Top of Task input
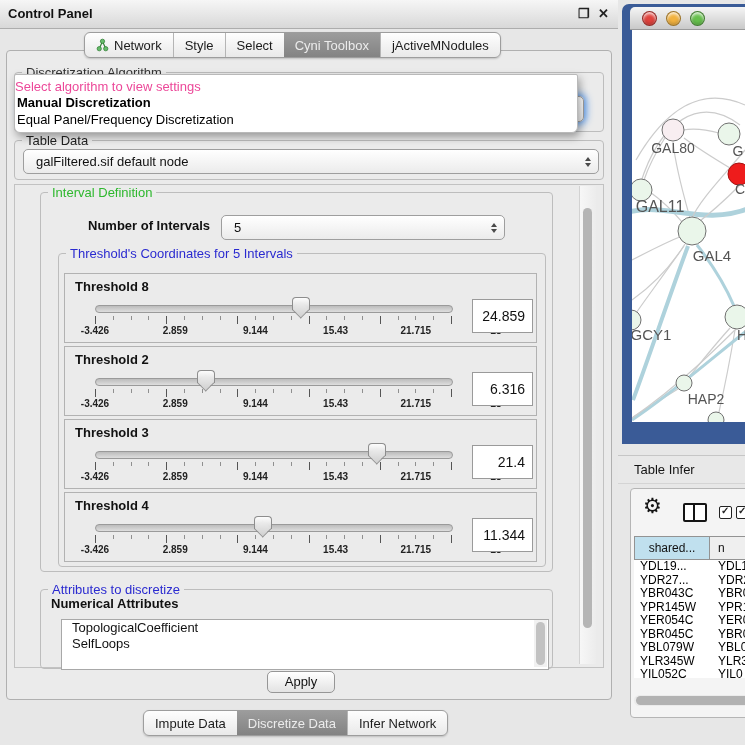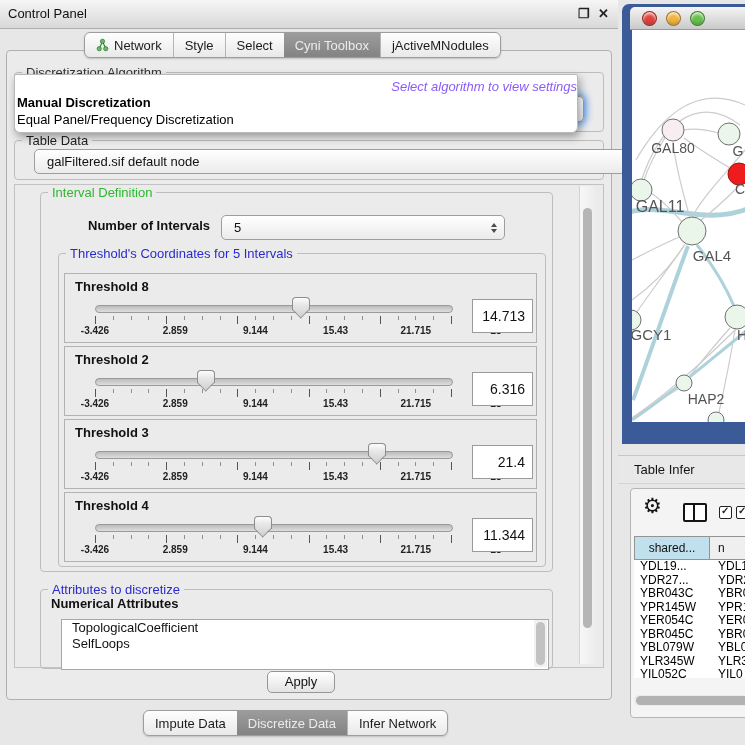--- a/index.html
+++ b/index.html
@@ -1,21 +1,21 @@
 <!DOCTYPE html>
 <html style="--green: #2eb82e; --blue: #2a2ad0; --selTab: #838383; --frame: #3a5b97; --hdrSel: #c0e0ee; --focus: rgba(86,152,235,0.95);"><head>
 <meta charset="utf-8">
 <style>
   html,body{margin:0;padding:0;width:745px;height:745px;overflow:hidden;
     font-family:"Liberation Sans",sans-serif;background:#e7e7e7;}
   #root{position:absolute;inset:0;width:745px;height:745px;}
   
   #titlebar{position:absolute;left:0;top:0;width:618px;height:28px;
     background:linear-gradient(#f6f6f6,#d8d8d8);border-bottom:1px solid #adadad;}
-  #titlebar .wtitle{position:absolute;left:8px;top:0;line-height:28px;font-size:13px;color:#111;}
+  #titlebar .wtitle{position:absolute;left:8px;top:0;line-height:28px;font-size:13px;color:#111;font-weight:bold;}
   .wbtn{position:absolute;top:0;line-height:28px;font-size:13px;font-weight:bold;color:#222;cursor:default;}
   #content-panel{position:absolute;left:6px;top:50px;width:604px;height:648px;
     background:#ebebeb;border:1px solid #b0b0b0;border-radius:4px;}
   
   .seg{position:absolute;display:flex;height:24px;border:1px solid #9d9d9d;border-radius:6px;
     overflow:hidden;background:linear-gradient(#fefefe,#e9e9e9);box-shadow:0 1px 2px rgba(0,0,0,.18);z-index:20;}
   .seg-item{display:flex;align-items:center;gap:5px;padding:0 11px;font-size:13px;color:#1c1c1c;
     border-left:1px solid #b5b5b5;white-space:nowrap;}
   .seg-item:first-child{border-left:none;}
   .seg-item.sel{background:linear-gradient(#9c9c9c,var(--selTab));color:#ececec;border-left:none;}
@@ -32,21 +32,21 @@
     border-radius:5px;font-size:13px;color:#111;}
   .combo .ctext{position:absolute;left:12px;top:0;bottom:0;display:flex;align-items:center;white-space:nowrap;}
   .stepper{position:absolute;right:7px;top:50%;transform:translateY(-50%);display:flex;flex-direction:column;align-items:center;gap:2px;}
   .arrU{width:0;height:0;border-left:3.5px solid transparent;border-right:3.5px solid transparent;border-bottom:4.5px solid #4a4a4a;}
   .arrD{width:0;height:0;border-left:3.5px solid transparent;border-right:3.5px solid transparent;border-top:4.5px solid #4a4a4a;}
   #algo-combo{left:22px;top:96px;width:560px;height:24px;z-index:30;
     box-shadow:0 0 7px 2.5px var(--focus);}
   
   #algo-popup{position:absolute;left:14px;top:74px;width:562px;height:57px;background:#fff;
     border:1px solid #b9b9b9;border-radius:2px 2px 6px 6px;box-shadow:2px 4px 9px rgba(0,0,0,.35);z-index:40;}
-  .popup-prompt{position:absolute;top:4px;left:0;right:0;text-align:right;color:#8b5cf6;font-size:13px;font-style:italic;}
+  .popup-prompt{position:absolute;top:4px;left:0;right:0;text-align:left;color:#ec4899;font-size:13px;}
   .popup-item{position:absolute;left:2px;font-size:13px;color:#000;white-space:nowrap;}
   .popup-item.sel{font-weight:bold;}
   
   #scrollpane{position:absolute;left:14px;top:184px;width:588px;height:482px;border:1px solid #c2c2c2;background:#ebebeb;}
   #vscroll{position:absolute;left:579px;top:186px;width:16px;height:478px;
     background:linear-gradient(to right,#f7f7f7,#ececec);border-left:1px solid #d2d2d2;}
   #vscroll .thumbV{position:absolute;left:3px;width:9px;top:22px;height:420px;background:#b5b5b5;border-radius:5px;}
   
   .th-panel{position:absolute;left:5px;width:471px;height:68px;background:#ebebeb;border:1px solid #b2b2b2;}
   .th-label{position:absolute;left:10px;top:5px;font-weight:bold;font-size:13px;color:#111;}
@@ -155,21 +155,21 @@
   </div>
 
   <div id="algo-popup">
     <div class="popup-prompt">Select algorithm to view settings</div>
   <div class="popup-item sel" style="top: 20px;">Manual Discretization</div>
       <div class="popup-item" style="top: 37px;">Equal Panel/Frequency Discretization</div>
     </div>
 
   <div class="group" style="left:14px;top:140px;width:588px;height:38px;">
     <span class="gtitle" style="color:#222;">Table Data</span>
-    <div class="combo" style="left:19px;top:8px;width:574px;height:23px;padding-left:32px;">
+    <div class="combo" style="left:8px;top:8px;width:574px;height:23px;">
       <span class="ctext">galFiltered.sif default node</span>
       <span class="stepper">
           <span class="arrU"></span>
           <span class="arrD"></span>
         </span>
     </div>
   </div>
 
   <div id="scrollpane"></div>
   <div id="vscroll">
@@ -217,21 +217,21 @@
               <div class="tick major" style="left: 100%;"></div>
             </div>
     <div class="th-labs">
               <span class="ticklab" style="left: 0%;">-3.426</span>
               <span class="ticklab" style="left: 20%;">2.859</span>
               <span class="ticklab" style="left: 40%;">9.144</span>
               <span class="ticklab" style="left: 60%;">15.43</span>
               <span class="ticklab" style="left: 80%;">21.715</span>
               <span class="ticklab" style="left: 100%;">28</span>
             </div>
-    <div class="th-value">14.713</div>
+    <div class="th-value">24.859</div>
   </div>
 
   <div class="th-panel" style="top: 92px;">
     <div class="th-label">Threshold 2</div>
     <div class="th-track"></div>
     <div class="th-thumb" style="left: 132.359px;"></div>
     <div class="th-ticks">
               <div class="tick major" style="left: 0%;"></div>
               <div class="tick" style="left: 5%;"></div>
               <div class="tick" style="left: 10%;"></div>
Bottom of Task input
▸ What needs to be done
Please return all of the material above exactly, minus any pictures.

▸ Exercise answer
--- a/index.html
+++ b/index.html
@@ -1,21 +1,21 @@
 <!DOCTYPE html>
 <html style="--green: #2eb82e; --blue: #2a2ad0; --selTab: #838383; --frame: #3a5b97; --hdrSel: #c0e0ee; --focus: rgba(86,152,235,0.95);"><head>
 <meta charset="utf-8">
 <style>
   html,body{margin:0;padding:0;width:745px;height:745px;overflow:hidden;
     font-family:"Liberation Sans",sans-serif;background:#e7e7e7;}
   #root{position:absolute;inset:0;width:745px;height:745px;}
   
   #titlebar{position:absolute;left:0;top:0;width:618px;height:28px;
     background:linear-gradient(#f6f6f6,#d8d8d8);border-bottom:1px solid #adadad;}
-  #titlebar .wtitle{position:absolute;left:8px;top:0;line-height:28px;font-size:13px;color:#111;}
+  #titlebar .wtitle{position:absolute;left:8px;top:0;line-height:28px;font-size:13px;color:#111;font-weight:bold;}
   .wbtn{position:absolute;top:0;line-height:28px;font-size:13px;font-weight:bold;color:#222;cursor:default;}
   #content-panel{position:absolute;left:6px;top:50px;width:604px;height:648px;
     background:#ebebeb;border:1px solid #b0b0b0;border-radius:4px;}
   
   .seg{position:absolute;display:flex;height:24px;border:1px solid #9d9d9d;border-radius:6px;
     overflow:hidden;background:linear-gradient(#fefefe,#e9e9e9);box-shadow:0 1px 2px rgba(0,0,0,.18);z-index:20;}
   .seg-item{display:flex;align-items:center;gap:5px;padding:0 11px;font-size:13px;color:#1c1c1c;
     border-left:1px solid #b5b5b5;white-space:nowrap;}
   .seg-item:first-child{border-left:none;}
   .seg-item.sel{background:linear-gradient(#9c9c9c,var(--selTab));color:#ececec;border-left:none;}
@@ -32,21 +32,21 @@
     border-radius:5px;font-size:13px;color:#111;}
   .combo .ctext{position:absolute;left:12px;top:0;bottom:0;display:flex;align-items:center;white-space:nowrap;}
   .stepper{position:absolute;right:7px;top:50%;transform:translateY(-50%);display:flex;flex-direction:column;align-items:center;gap:2px;}
   .arrU{width:0;height:0;border-left:3.5px solid transparent;border-right:3.5px solid transparent;border-bottom:4.5px solid #4a4a4a;}
   .arrD{width:0;height:0;border-left:3.5px solid transparent;border-right:3.5px solid transparent;border-top:4.5px solid #4a4a4a;}
   #algo-combo{left:22px;top:96px;width:560px;height:24px;z-index:30;
     box-shadow:0 0 7px 2.5px var(--focus);}
   
   #algo-popup{position:absolute;left:14px;top:74px;width:562px;height:57px;background:#fff;
     border:1px solid #b9b9b9;border-radius:2px 2px 6px 6px;box-shadow:2px 4px 9px rgba(0,0,0,.35);z-index:40;}
-  .popup-prompt{position:absolute;top:4px;left:0;right:0;text-align:right;color:#8b5cf6;font-size:13px;font-style:italic;}
+  .popup-prompt{position:absolute;top:4px;left:0;right:0;text-align:left;color:#ec4899;font-size:13px;}
   .popup-item{position:absolute;left:2px;font-size:13px;color:#000;white-space:nowrap;}
   .popup-item.sel{font-weight:bold;}
   
   #scrollpane{position:absolute;left:14px;top:184px;width:588px;height:482px;border:1px solid #c2c2c2;background:#ebebeb;}
   #vscroll{position:absolute;left:579px;top:186px;width:16px;height:478px;
     background:linear-gradient(to right,#f7f7f7,#ececec);border-left:1px solid #d2d2d2;}
   #vscroll .thumbV{position:absolute;left:3px;width:9px;top:22px;height:420px;background:#b5b5b5;border-radius:5px;}
   
   .th-panel{position:absolute;left:5px;width:471px;height:68px;background:#ebebeb;border:1px solid #b2b2b2;}
   .th-label{position:absolute;left:10px;top:5px;font-weight:bold;font-size:13px;color:#111;}
@@ -155,21 +155,21 @@
   </div>
 
   <div id="algo-popup">
     <div class="popup-prompt">Select algorithm to view settings</div>
   <div class="popup-item sel" style="top: 20px;">Manual Discretization</div>
       <div class="popup-item" style="top: 37px;">Equal Panel/Frequency Discretization</div>
     </div>
 
   <div class="group" style="left:14px;top:140px;width:588px;height:38px;">
     <span class="gtitle" style="color:#222;">Table Data</span>
-    <div class="combo" style="left:19px;top:8px;width:574px;height:23px;padding-left:32px;">
+    <div class="combo" style="left:8px;top:8px;width:574px;height:23px;">
       <span class="ctext">galFiltered.sif default node</span>
       <span class="stepper">
           <span class="arrU"></span>
           <span class="arrD"></span>
         </span>
     </div>
   </div>
 
   <div id="scrollpane"></div>
   <div id="vscroll">
@@ -217,21 +217,21 @@
               <div class="tick major" style="left: 100%;"></div>
             </div>
     <div class="th-labs">
               <span class="ticklab" style="left: 0%;">-3.426</span>
               <span class="ticklab" style="left: 20%;">2.859</span>
               <span class="ticklab" style="left: 40%;">9.144</span>
               <span class="ticklab" style="left: 60%;">15.43</span>
               <span class="ticklab" style="left: 80%;">21.715</span>
               <span class="ticklab" style="left: 100%;">28</span>
             </div>
-    <div class="th-value">14.713</div>
+    <div class="th-value">24.859</div>
   </div>
 
   <div class="th-panel" style="top: 92px;">
     <div class="th-label">Threshold 2</div>
     <div class="th-track"></div>
     <div class="th-thumb" style="left: 132.359px;"></div>
     <div class="th-ticks">
               <div class="tick major" style="left: 0%;"></div>
               <div class="tick" style="left: 5%;"></div>
               <div class="tick" style="left: 10%;"></div>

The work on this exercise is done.